UltraSeP: Sequence-aware Pre-training for Echocardiography Probe Movement Guidance
Haojun Jiang, Teng Wang, Zhenguo Sun, Yulin Wang, Yang Yue, Yu Sun, Ning Jia, Meng Li, Shaqi Luo, Shiji Song, Gao Huang
TL;DR
UltraSeP introduces sequence-aware pre-training to address individual variability in echocardiography by learning personalized cardiac structures from scanning sequences. The method uses a vision transformer and an action encoder to predict masked image features and probe movements within a trajectory, with segmental sampling and EMA-based targets to enhance learning. Downstream, a shared sequence transformer with ten plane-specific heads enables accurate probe guidance toward ten standard planes, outperforming diverse baselines with statistically significant improvements. The approach demonstrates strong generalization, robustness to cardiac-cycle variation, and real-time inference potential, supporting AI-assisted or robotic echocardiography in clinical settings.
Abstract
Echocardiography is an essential medical technique for diagnosing cardiovascular diseases, but its high operational complexity has led to a shortage of trained professionals.
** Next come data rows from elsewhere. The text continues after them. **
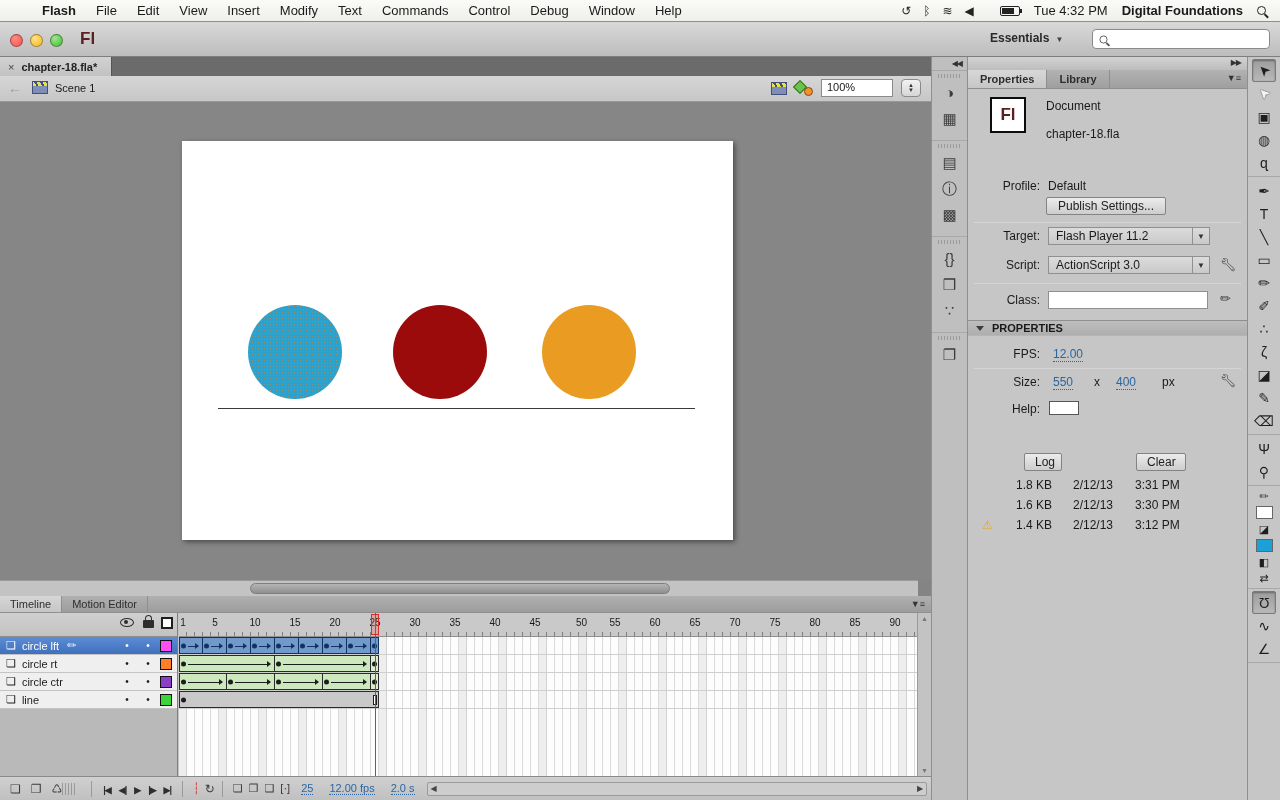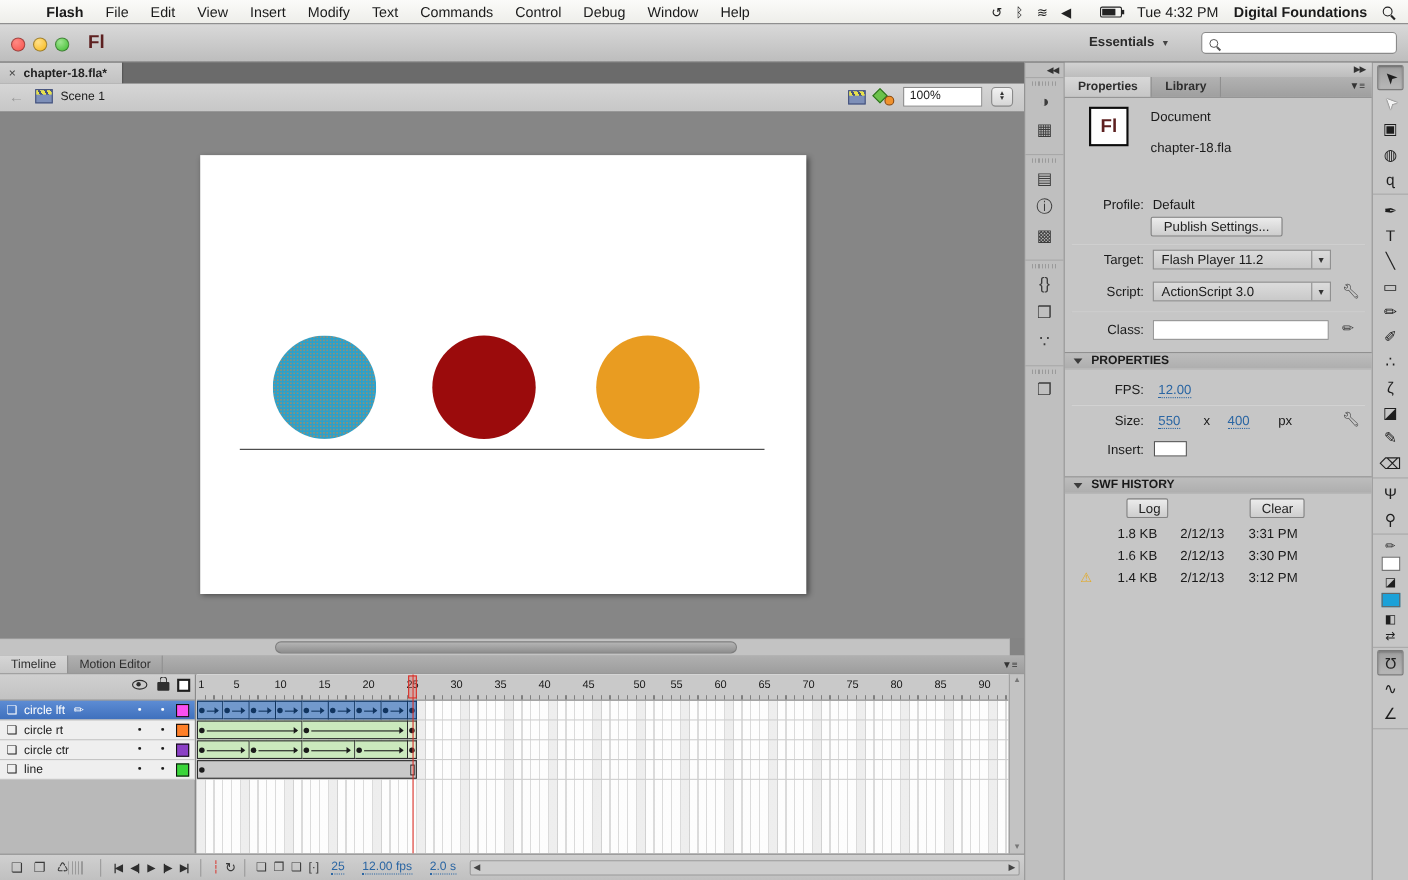--- a/index.html
+++ b/index.html
@@ -330,7 +330,7 @@
     <span class="pvalue blue-val" style="left:148px; top:318px;">400</span>
     <span class="pvalue" style="left:194px; top:318px;">px</span>
     <span class="wrench-icon" style="left:252px; top:316px;">🔧︎︎</span>
-    <span class="plabel" style="top:345px;">Insert:</span>
+    <span class="plabel" style="top:345px;">Help:</span>
     <div id="stage-swatch" style="left:81px; top:344px;"></div>
 
     <div class="sec-header" style="top:376px;"><span class="twisty"></span><span>SWF HISTORY</span></div>

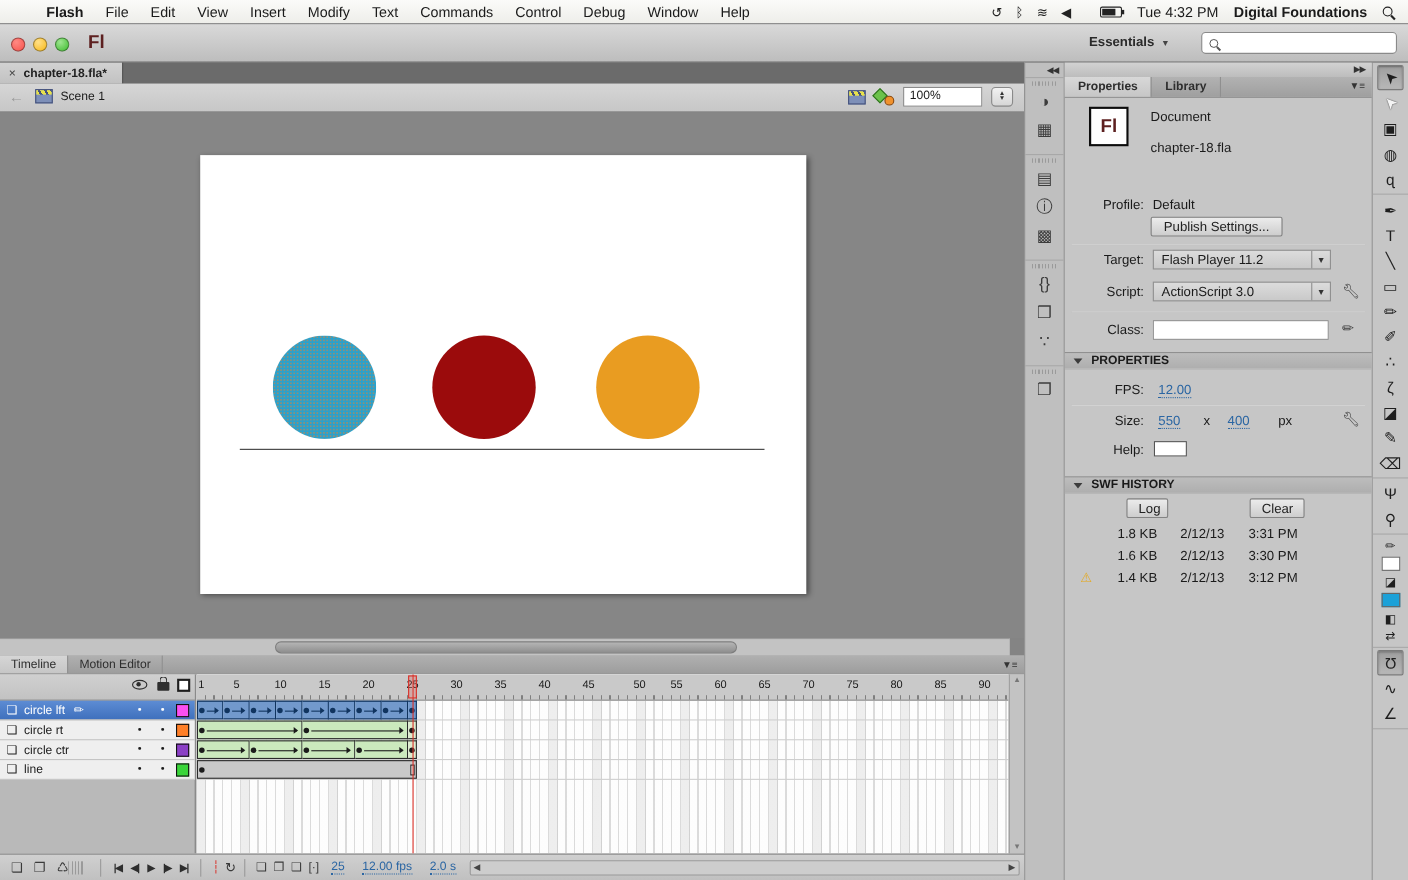--- a/index.html
+++ b/index.html
@@ -333,7 +333,6 @@
     <span class="plabel" style="top:345px;">Help:</span>
     <div id="stage-swatch" style="left:81px; top:344px;"></div>
 
-    <div class="sec-header" style="top:376px;"><span class="twisty"></span><span>SWF HISTORY</span></div>
     <div class="pbtn" style="left:56px; top:396px; width:38px;">Log</div>
     <div class="pbtn" style="left:168px; top:396px; width:50px;">Clear</div>
     <div id="swf-rows">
To address this issue, we introduce a novel probe movement guidance algorithm that has the potential to be applied in guiding robotic systems or novices with probe pose adjustment for high-quality standard plane image acquisition.Cardiac ultrasound faces two major challenges: (1) the inherently complex structure of the heart, and (2) significant individual variations. Previous works have only learned the population-averaged structure of the heart rather than personalized cardiac structures, leading to a performance bottleneck. Clinically, we observe that sonographers dynamically adjust their interpretation of a patient's cardiac anatomy based on prior scanning sequences, consequently refining their scanning strategies. Inspired by this, we propose a novel sequence-aware self-supervised pre-training method. Specifically, our approach learns personalized three-dimensional cardiac structural features by predicting the masked-out image features and probe movement actions in a scanning sequence. We hypothesize that if the model can predict the missing content it has acquired a good understanding of personalized cardiac structure. Extensive experiments on a large-scale expert scanning dataset with 1.67 million samples demonstrate that our proposed sequence-aware paradigm can effectively reduce probe guidance errors compared to other advanced baseline methods.